**WORK TO COMPLETE:** Return the material below exactly, but only from the line with "- Maya 2014 x64+, Windows, and OS X" through the line with "Liz Baillie, whose", and without its pictures.

**DATA SHOWN:**
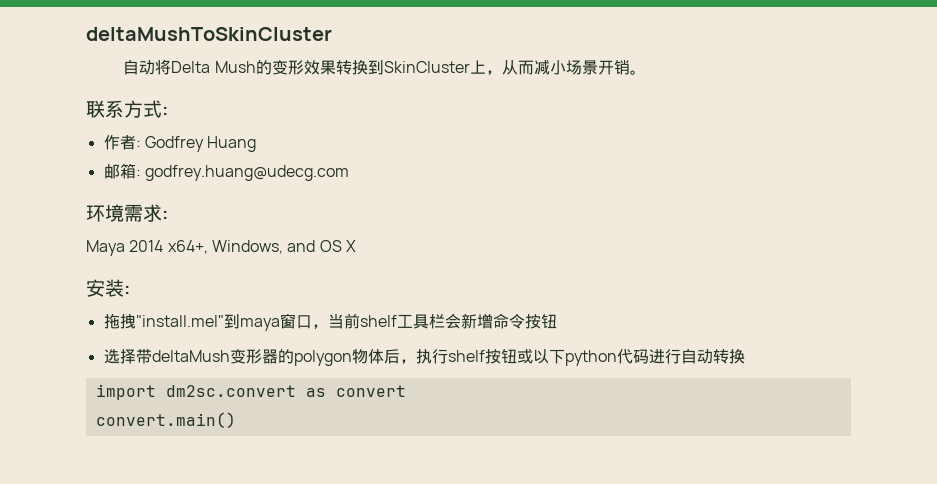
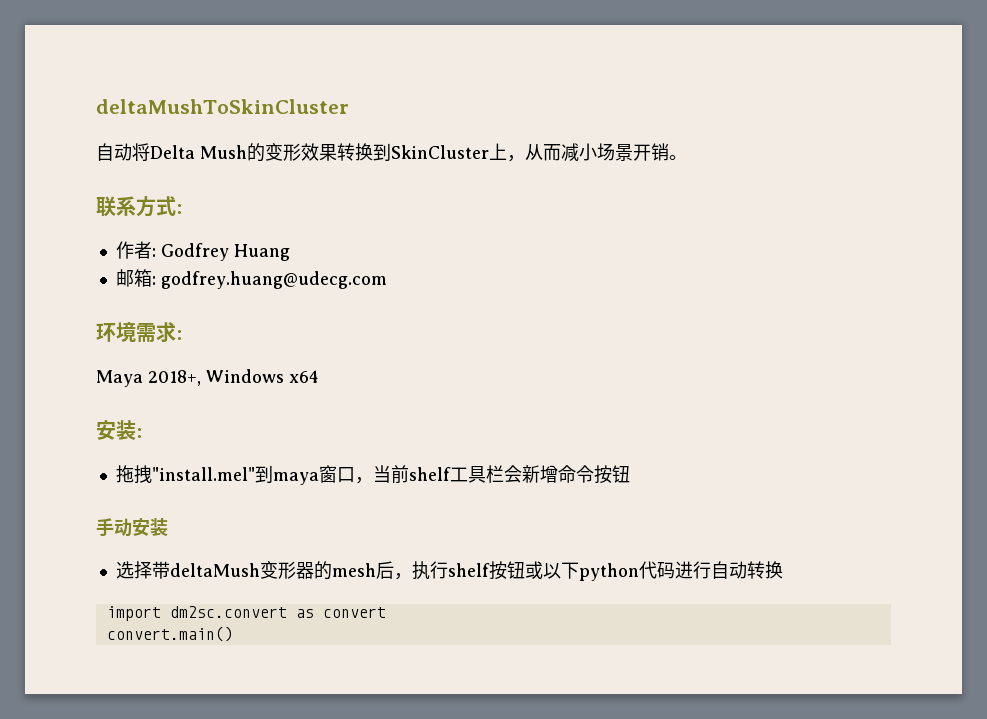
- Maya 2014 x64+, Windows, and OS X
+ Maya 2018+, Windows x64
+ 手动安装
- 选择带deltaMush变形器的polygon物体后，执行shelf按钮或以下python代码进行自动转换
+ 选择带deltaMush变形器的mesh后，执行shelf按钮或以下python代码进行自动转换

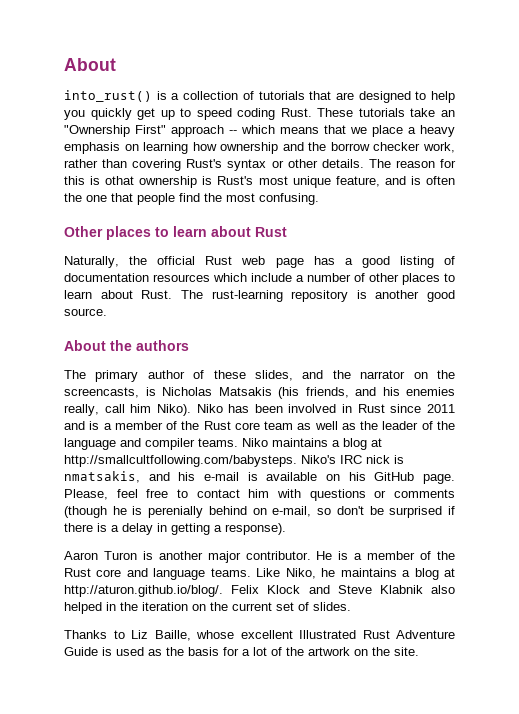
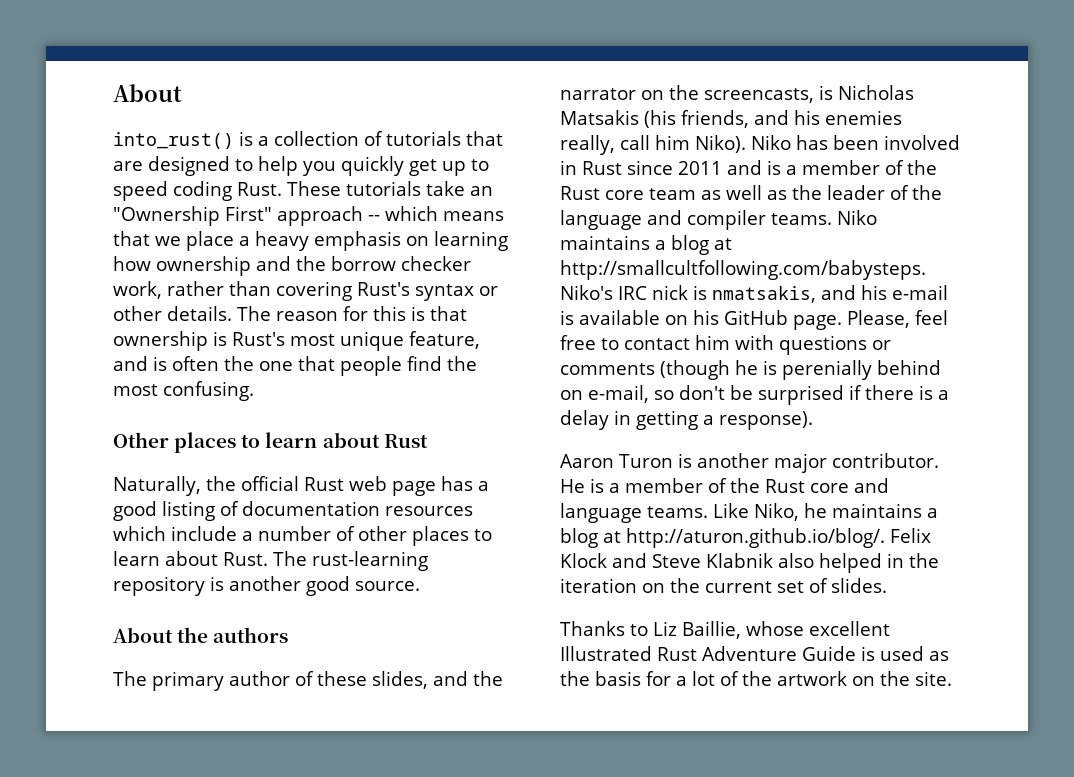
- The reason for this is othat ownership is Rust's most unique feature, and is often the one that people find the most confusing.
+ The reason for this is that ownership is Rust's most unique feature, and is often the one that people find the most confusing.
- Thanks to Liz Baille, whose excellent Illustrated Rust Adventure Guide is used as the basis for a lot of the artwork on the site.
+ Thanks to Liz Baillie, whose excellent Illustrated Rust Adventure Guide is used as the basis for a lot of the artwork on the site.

--

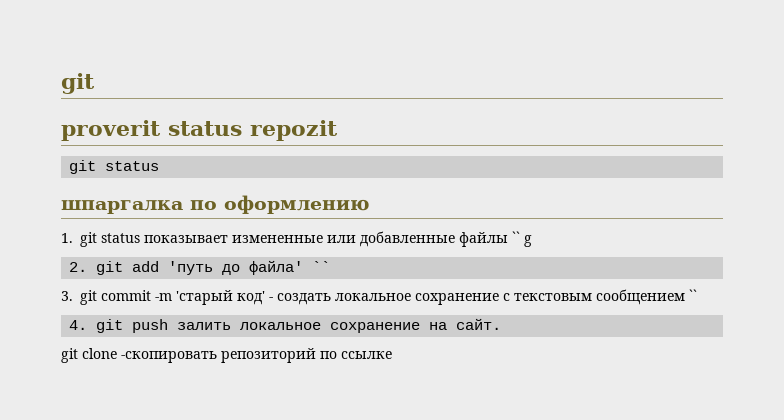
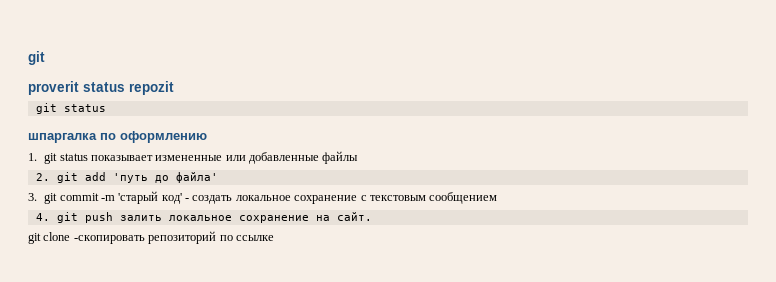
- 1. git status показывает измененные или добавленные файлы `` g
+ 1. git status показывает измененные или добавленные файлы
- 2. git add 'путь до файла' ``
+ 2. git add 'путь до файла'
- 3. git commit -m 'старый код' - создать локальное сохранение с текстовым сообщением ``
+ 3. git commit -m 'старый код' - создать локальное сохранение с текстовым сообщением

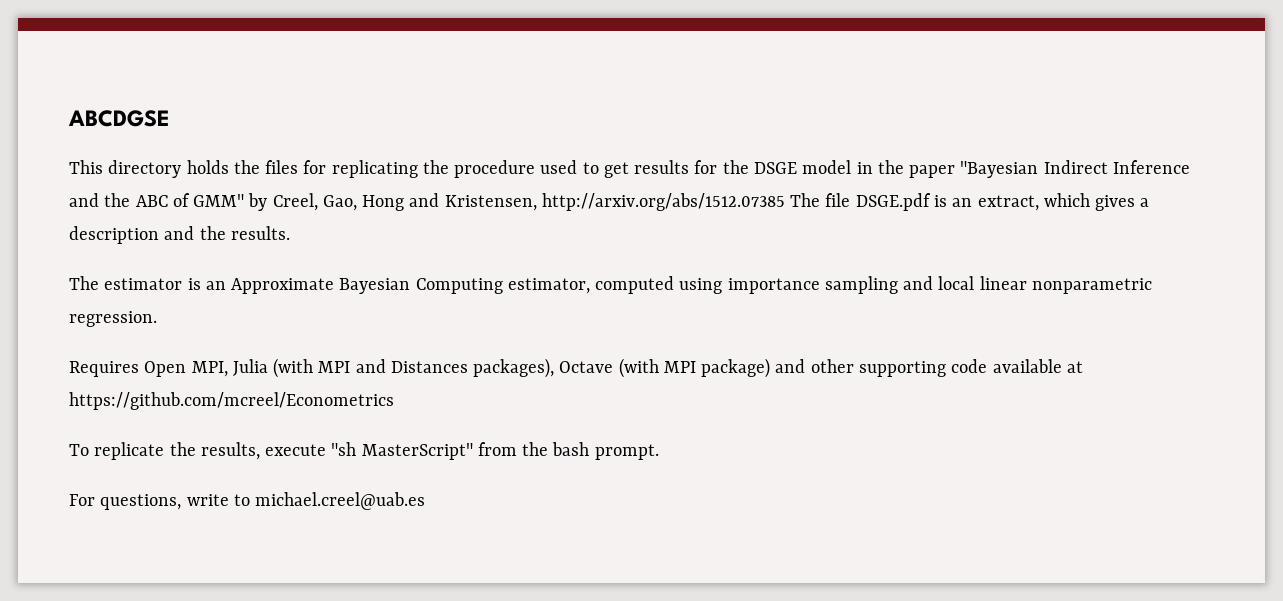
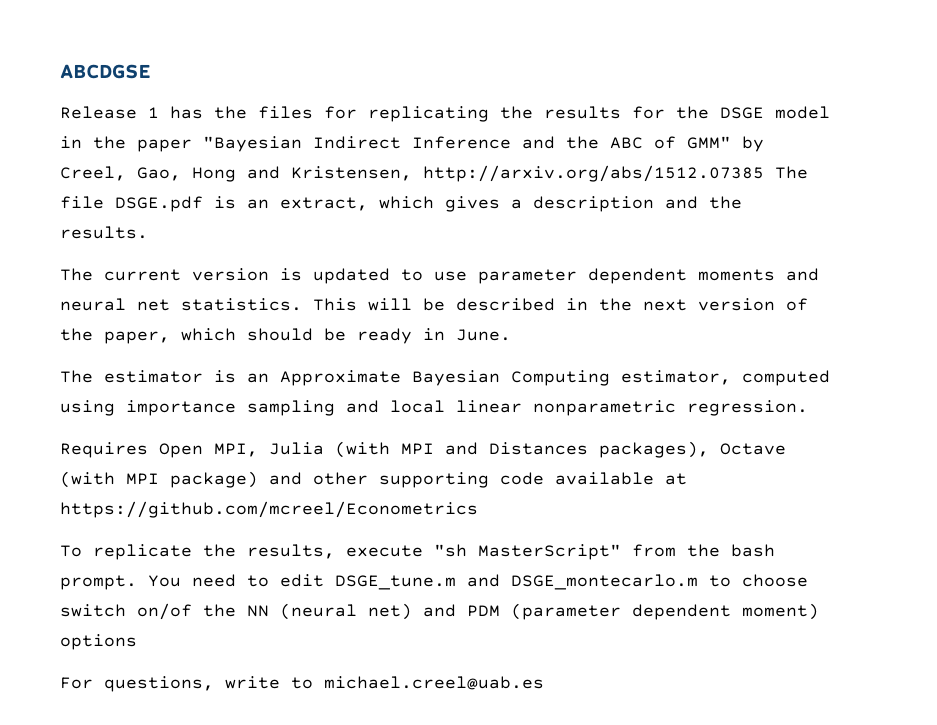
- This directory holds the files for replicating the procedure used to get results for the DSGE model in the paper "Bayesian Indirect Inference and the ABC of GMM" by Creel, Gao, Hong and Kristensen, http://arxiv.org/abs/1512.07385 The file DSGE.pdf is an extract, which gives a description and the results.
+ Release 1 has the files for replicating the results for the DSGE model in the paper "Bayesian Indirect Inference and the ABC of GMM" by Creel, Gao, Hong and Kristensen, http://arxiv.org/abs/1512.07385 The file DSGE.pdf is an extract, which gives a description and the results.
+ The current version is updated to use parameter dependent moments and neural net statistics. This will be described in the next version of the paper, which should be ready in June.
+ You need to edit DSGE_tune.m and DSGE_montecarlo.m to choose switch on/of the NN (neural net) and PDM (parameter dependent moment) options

---

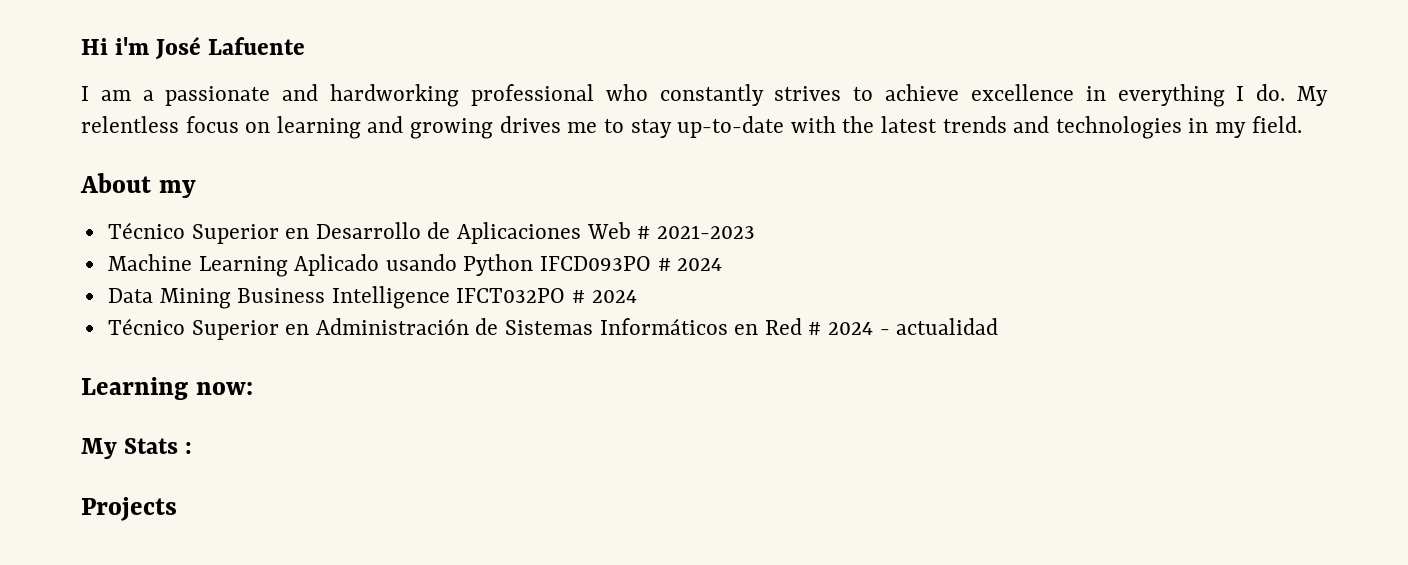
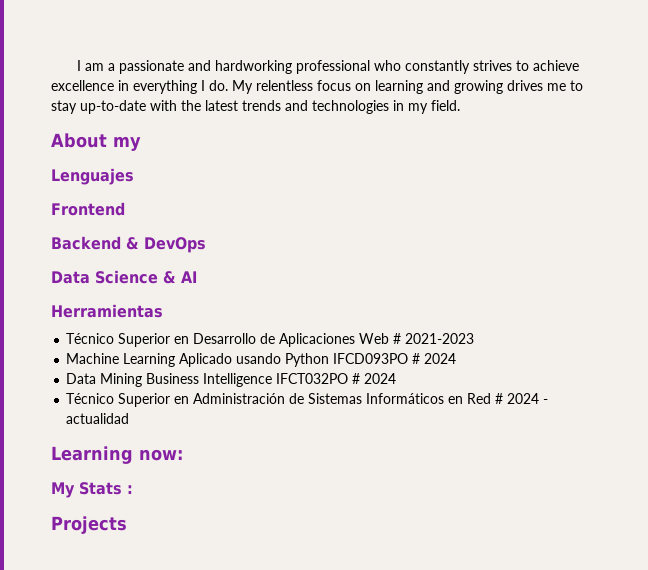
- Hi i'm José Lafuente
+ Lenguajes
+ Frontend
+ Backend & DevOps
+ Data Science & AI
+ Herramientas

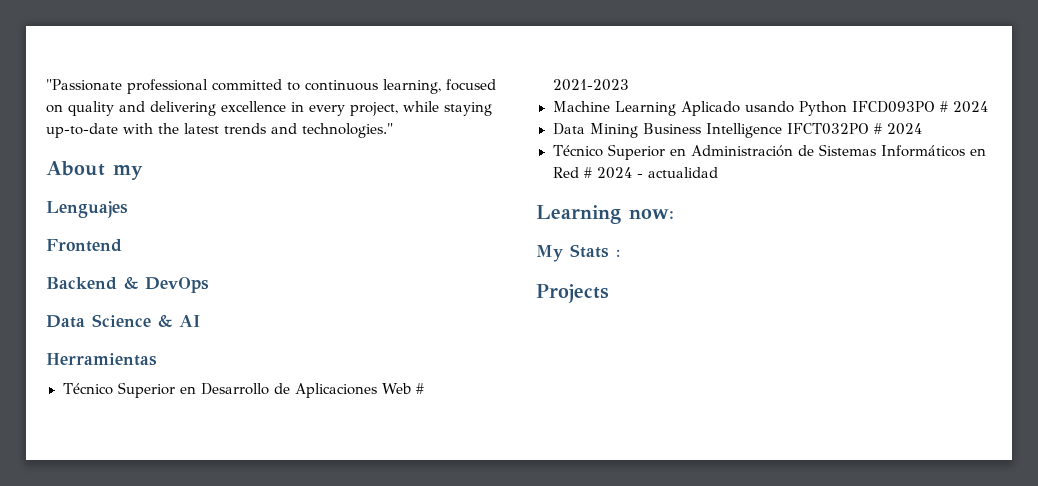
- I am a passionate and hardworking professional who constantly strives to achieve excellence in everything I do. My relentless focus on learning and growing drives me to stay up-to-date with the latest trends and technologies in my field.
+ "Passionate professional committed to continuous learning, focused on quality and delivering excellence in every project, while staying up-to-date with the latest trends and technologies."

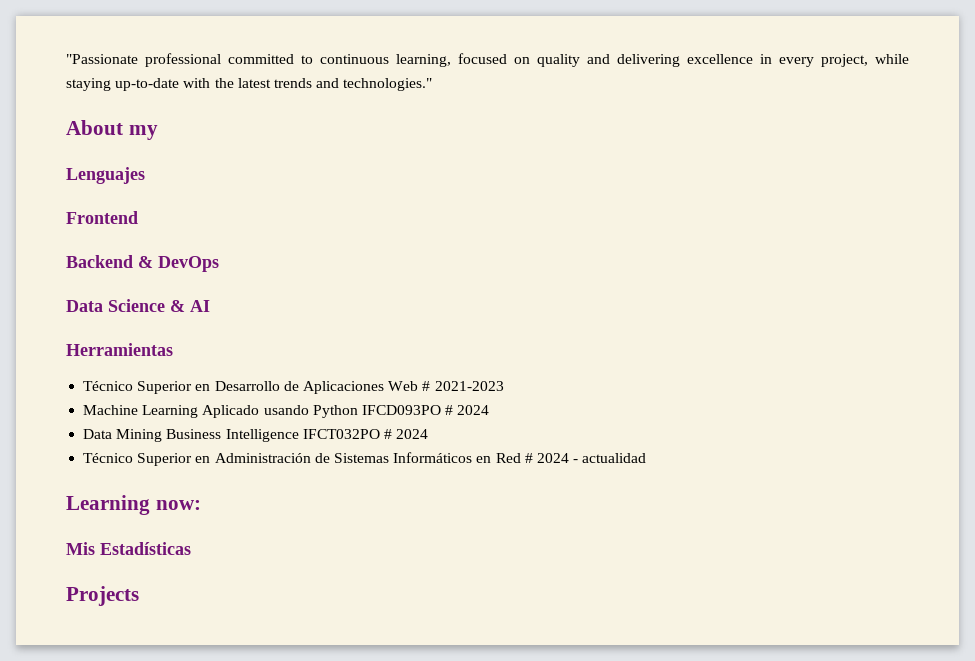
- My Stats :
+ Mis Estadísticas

**TASK OUTPUT:**
- Maya 2014 x64+, Windows, and OS X
+ Maya 2018+, Windows x64
+ 手动安装
- 选择带deltaMush变形器的polygon物体后，执行shelf按钮或以下python代码进行自动转换
+ 选择带deltaMush变形器的mesh后，执行shelf按钮或以下python代码进行自动转换

- The reason for this is othat ownership is Rust's most unique feature, and is often the one that people find the most confusing.
+ The reason for this is that ownership is Rust's most unique feature, and is often the one that people find the most confusing.
- Thanks to Liz Baille, whose excellent Illustrated Rust Adventure Guide is used as the basis for a lot of the artwork on the site.
+ Thanks to Liz Baillie, whose excellent Illustrated Rust Adventure Guide is used as the basis for a lot of the artwork on the site.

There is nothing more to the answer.